De plus, le chef des armées a également rappelé que l’institution militaire porte une responsabilité historique : « L’armée que j’ai l’honneur de diriger n’est pas un corps d’appoint. Elle est l’expression de la volonté du peuple haïtien de rester debout et de demeurer libre. »
Dans son intervention, il a insisté sur la crise profonde que traverse le pays, notamment l’insécurité généralisée, les déplacements massifs de populations et l’effondrement des institutions.

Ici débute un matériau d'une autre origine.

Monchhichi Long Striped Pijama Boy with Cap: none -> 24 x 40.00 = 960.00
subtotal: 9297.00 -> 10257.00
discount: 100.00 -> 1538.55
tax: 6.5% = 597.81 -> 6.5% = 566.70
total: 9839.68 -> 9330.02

Chaque jour, a-t-il dit, des familles fuient la violence, des enfants sont privés d’enfance, des jeunes quittent le pays, et des milliers de personnes vivent dans la peur. « Chacune de ces souffrances est un appel à l’action », a affirmé Derby Guerrier, en promettant que les Forces armées se tiendraient aux côtés de la Police nationale et de la population pour rétablir un climat de stabilité.

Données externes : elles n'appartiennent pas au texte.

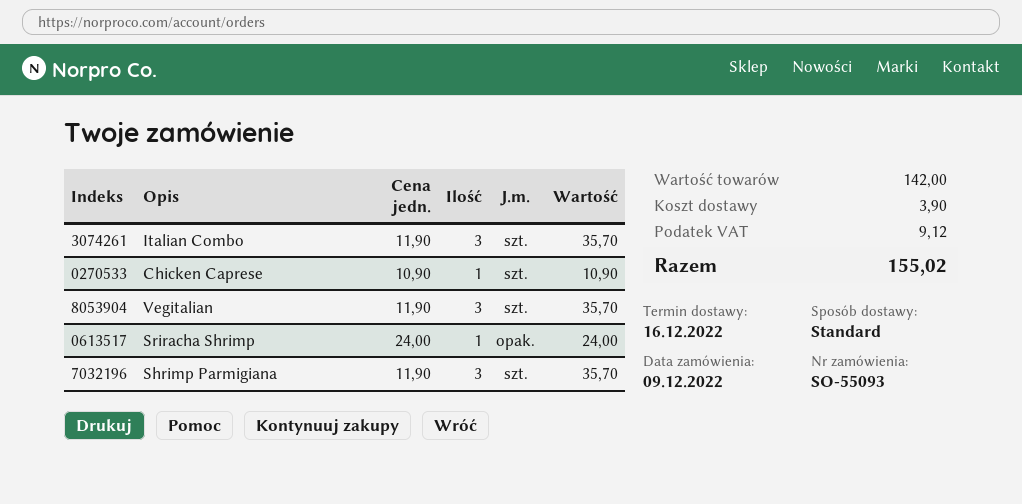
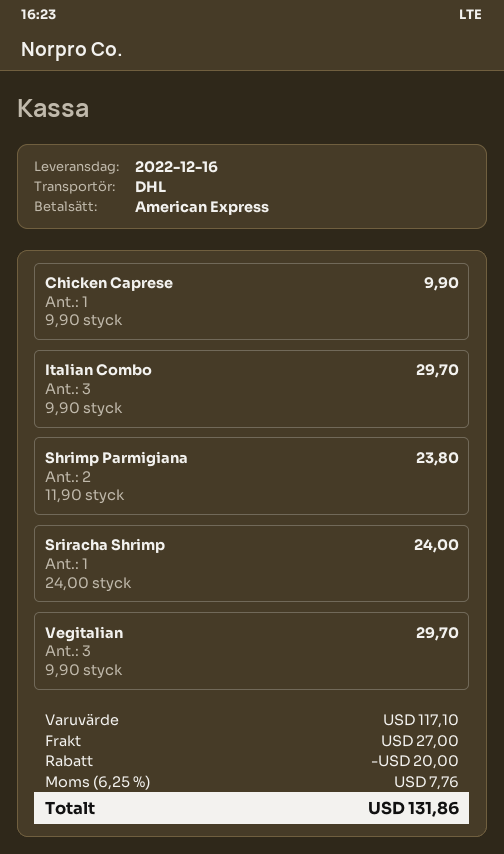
shipping method: standard -> DHL
Italian Combo: 3 x 11.90 = 35.70 -> 3 x 9.90 = 29.70
Chicken Caprese: 1 x 10.90 = 10.90 -> 1 x 9.90 = 9.90
Vegitalian: 3 x 11.90 = 35.70 -> 3 x 9.90 = 29.70
Shrimp Parmigiana: 3 x 11.90 = 35.70 -> 2 x 11.90 = 23.80
subtotal: 142.00 -> 117.10
discount: none -> 20.00
shipping: 3.90 -> 27.00
tax: 9.12 -> 7.76
total: 155.02 -> 131.86

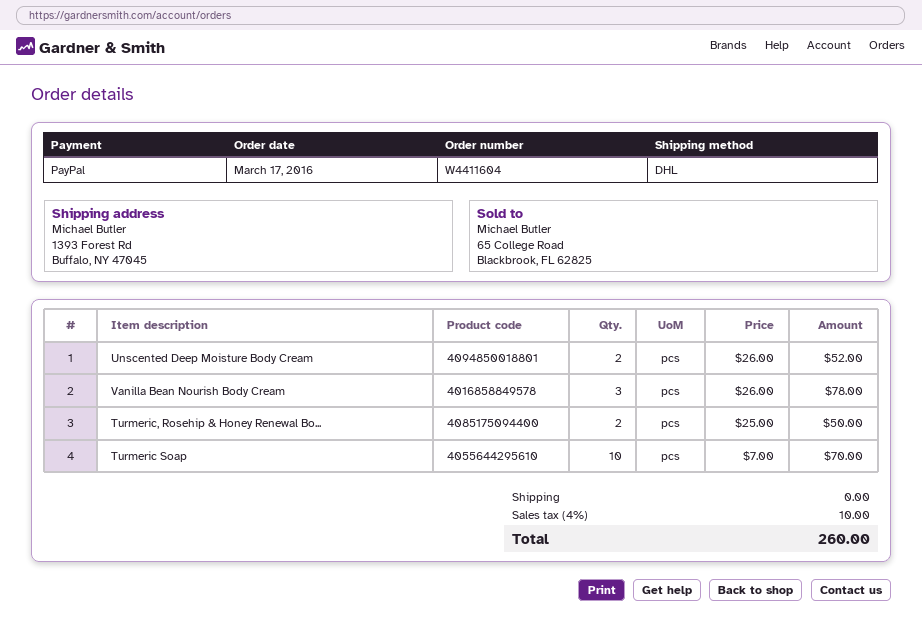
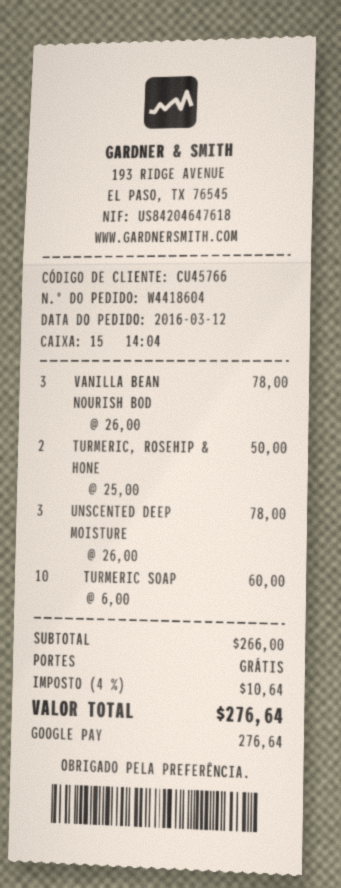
order number: W4411604 -> W4418604
order date: 2016-03-17 -> 2016-03-12
payment method: PayPal -> Google Pay
Unscented Deep Moisture Body Cream: 2 x 26.00 = 52.00 -> 3 x 26.00 = 78.00
Turmeric Soap: 10 x 7.00 = 70.00 -> 10 x 6.00 = 60.00
tax: 4% = 10.00 -> 4% = 10.64
total: 260.00 -> 276.64

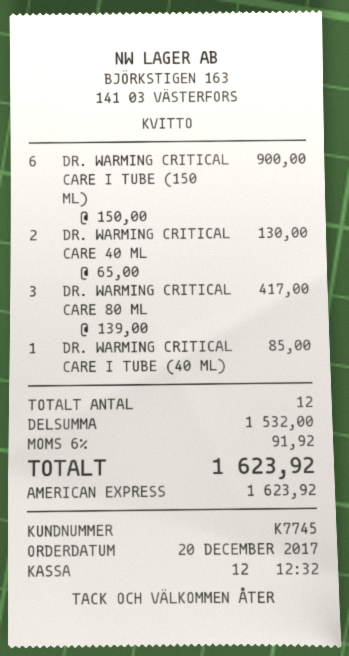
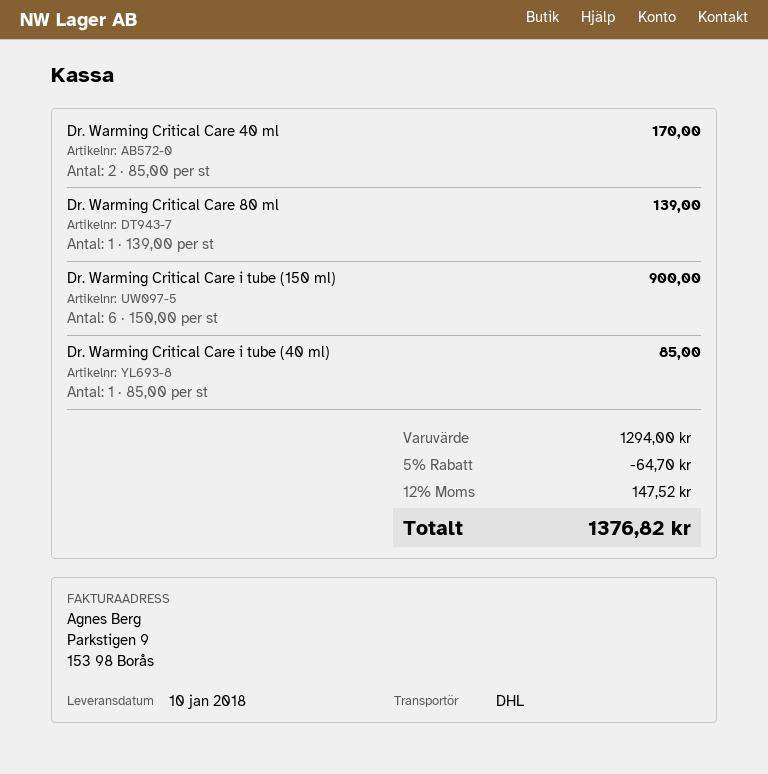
DR. WARMING CRITICAL CARE 40 ML: 2 x 65.00 = 130.00 -> 2 x 85.00 = 170.00
DR. WARMING CRITICAL CARE 80 ML: 3 x 139.00 = 417.00 -> 1 x 139.00 = 139.00
subtotal: 1532.00 -> 1294.00
discount: none -> 5% = 64.70
tax: 6% = 91.92 -> 12% = 147.52
total: 1623.92 -> 1376.82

Le président du Conseil présidentiel de transition, Laurent Saint-Cyr a pour sa part mis l’accent sur la nécessité d’un sursaut collectif. « Aucune force ne peut nous vaincre si nous sommes unis », a-t-il lancé, comme une invitation à rompre avec les rivalités politiques et les querelles qui affaiblissent davantage le pays. Pour lui, la commémoration de Vertières doit servir de rappel : « aucun progrès n’est possible sans cohésion nationale. »

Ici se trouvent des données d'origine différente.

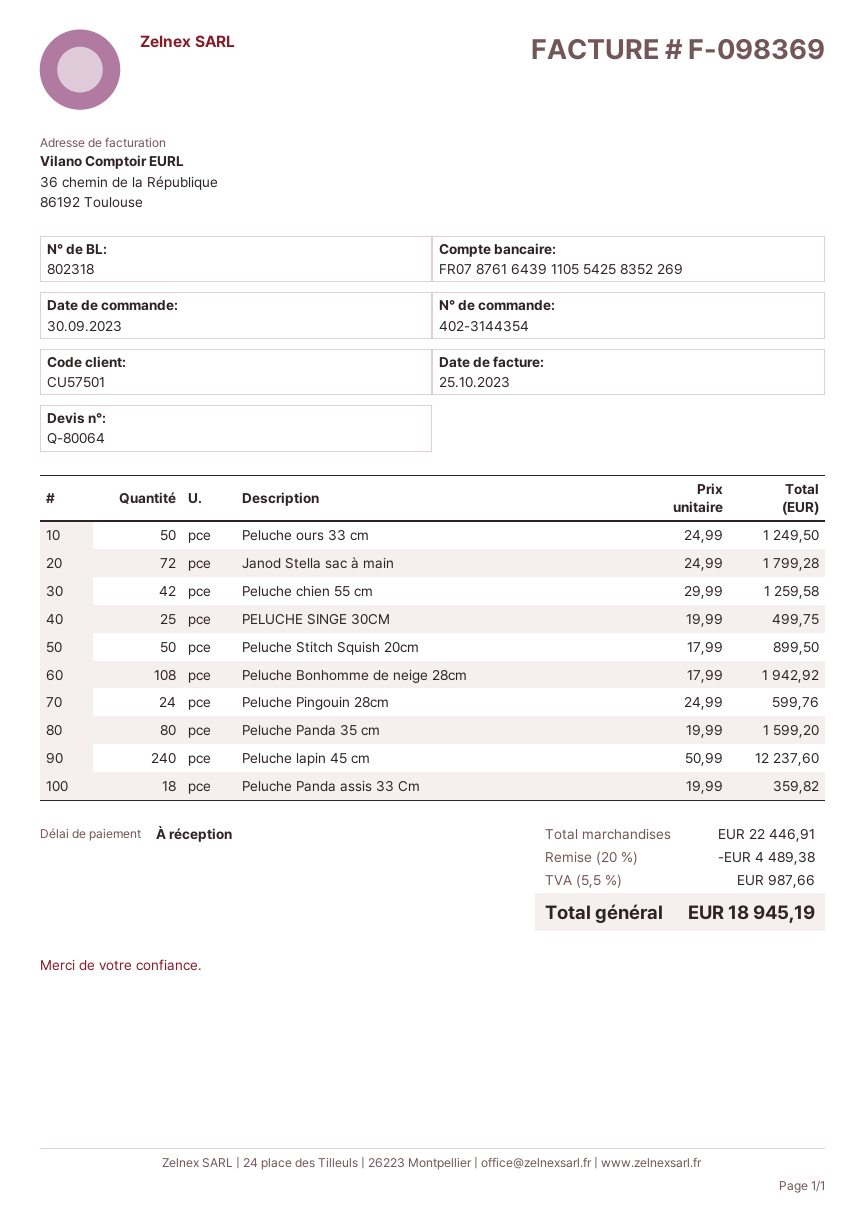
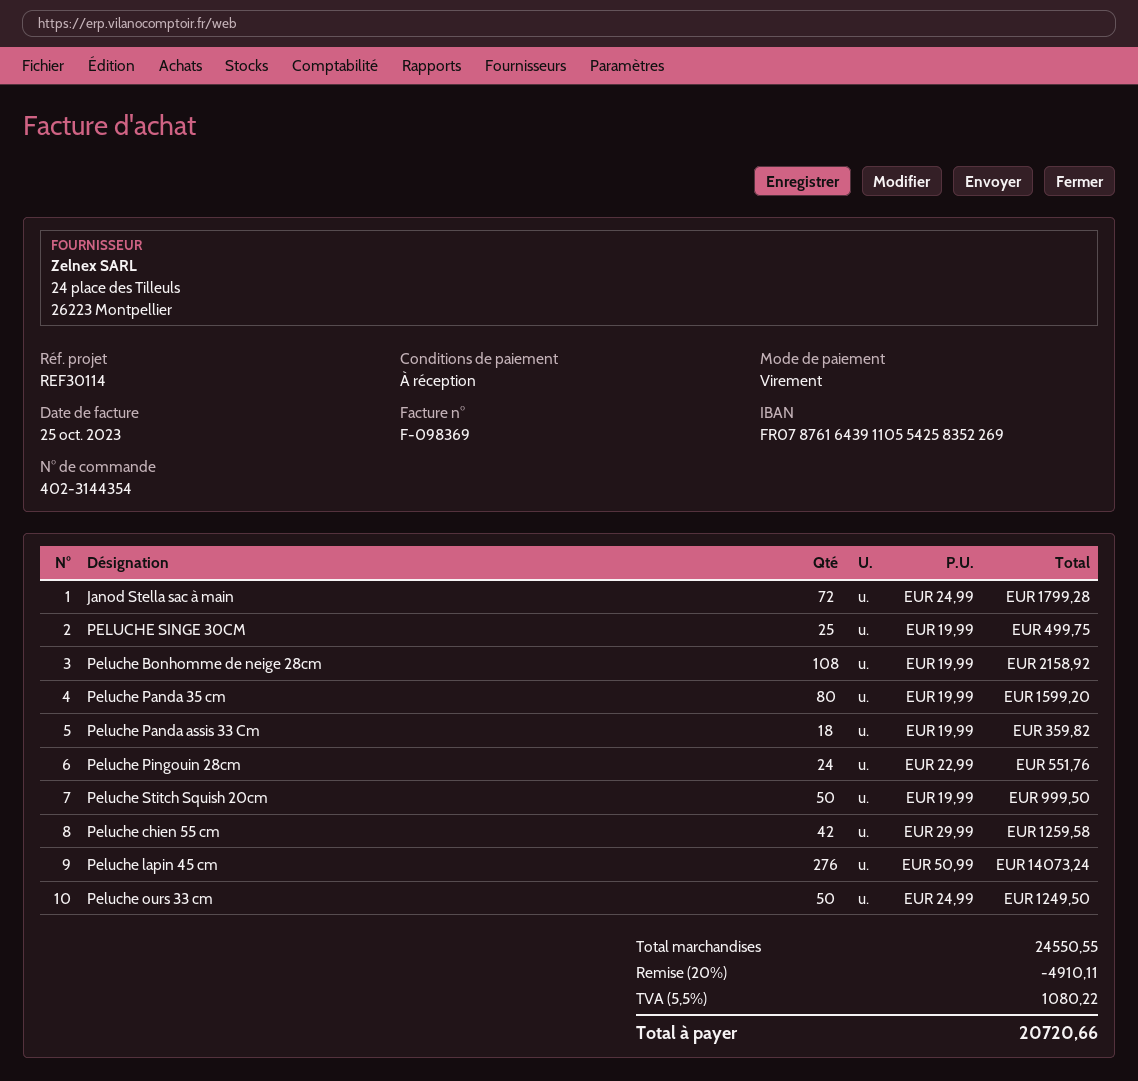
Peluche Stitch Squish 20cm: 50 x 17.99 = 899.50 -> 50 x 19.99 = 999.50
Peluche Bonhomme de neige 28cm: 108 x 17.99 = 1942.92 -> 108 x 19.99 = 2158.92
Peluche Pingouin 28cm: 24 x 24.99 = 599.76 -> 24 x 22.99 = 551.76
Peluche lapin 45 cm: 240 x 50.99 = 12237.60 -> 276 x 50.99 = 14073.24
subtotal: 22446.91 -> 24550.55
discount: 20% = 4489.38 -> 20% = 4910.11
tax: 5.5% = 987.66 -> 5.5% = 1080.22
total: 18945.19 -> 20720.66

Laurent Saint-Cyr a appelé les acteurs politiques, les institutions et les citoyens à placer l’intérêt du peuple au-dessus des ambitions personnelles. « Ce n’est pas le moment de se diviser, mais au contraire de s’asseoir ensemble, de dialoguer et d’assumer ensemble nos responsabilités », a-t-il martelé. Selon lui, il est urgent de restaurer la sécurité, de relancer un vrai dialogue politique et de préparer des élections crédibles.
En marge des discours, la cérémonie a été marquée par une prestation artistique du groupe d’Erol Josué, dont la présence a ajouté une dimension spirituelle et culturelle à l’événement. Par ses chants, ses sonorités et sa mise en scène, l’artiste a rappelé que Vertières n’est pas seulement une bataille militaire : c’est un héritage vivant, un acte fondateur inscrit dans la conscience collective d’un peuple qui se bat encore pour son avenir.
Chaque 18 novembre, Haïti se souvient de la dernière grande bataille livrée par l’armée indigène contre les troupes napoléoniennes. Ce jour-là, sous la pluie et dans le fracas des canons, les hommes de Capois-La-Mort ont affronté une armée mieux équipée, mais pas plus déterminée. Leur victoire a ouvert la voie à la proclamation de l’indépendance, le 1ᵉʳ janvier 1804, faisant d’Haiti la première République noire libre au monde.
Pourtant, plus de deux siècles plus tard, les célébrations sont ternies par la violence qui paralyse les déplacements, isole les régions, et empêche même l’accès à des lieux hautement symboliques.
Ce déplacement forcé de la cérémonie vers la capitale illustre la réalité d’un pays où l’espace national se réduit au rythme de l’expansion des groupes armés.
Malgré les obstacles, les responsables présents ont tenté de rappeler que Vertières n’est pas seulement un souvenir, mais un repère. Dans un Haïti marqué par la peur, la pauvreté et l’incertitude, cette date continue de nourrir l’idée que la liberté obtenue dans le sang doit être défendue, protégée et transmise.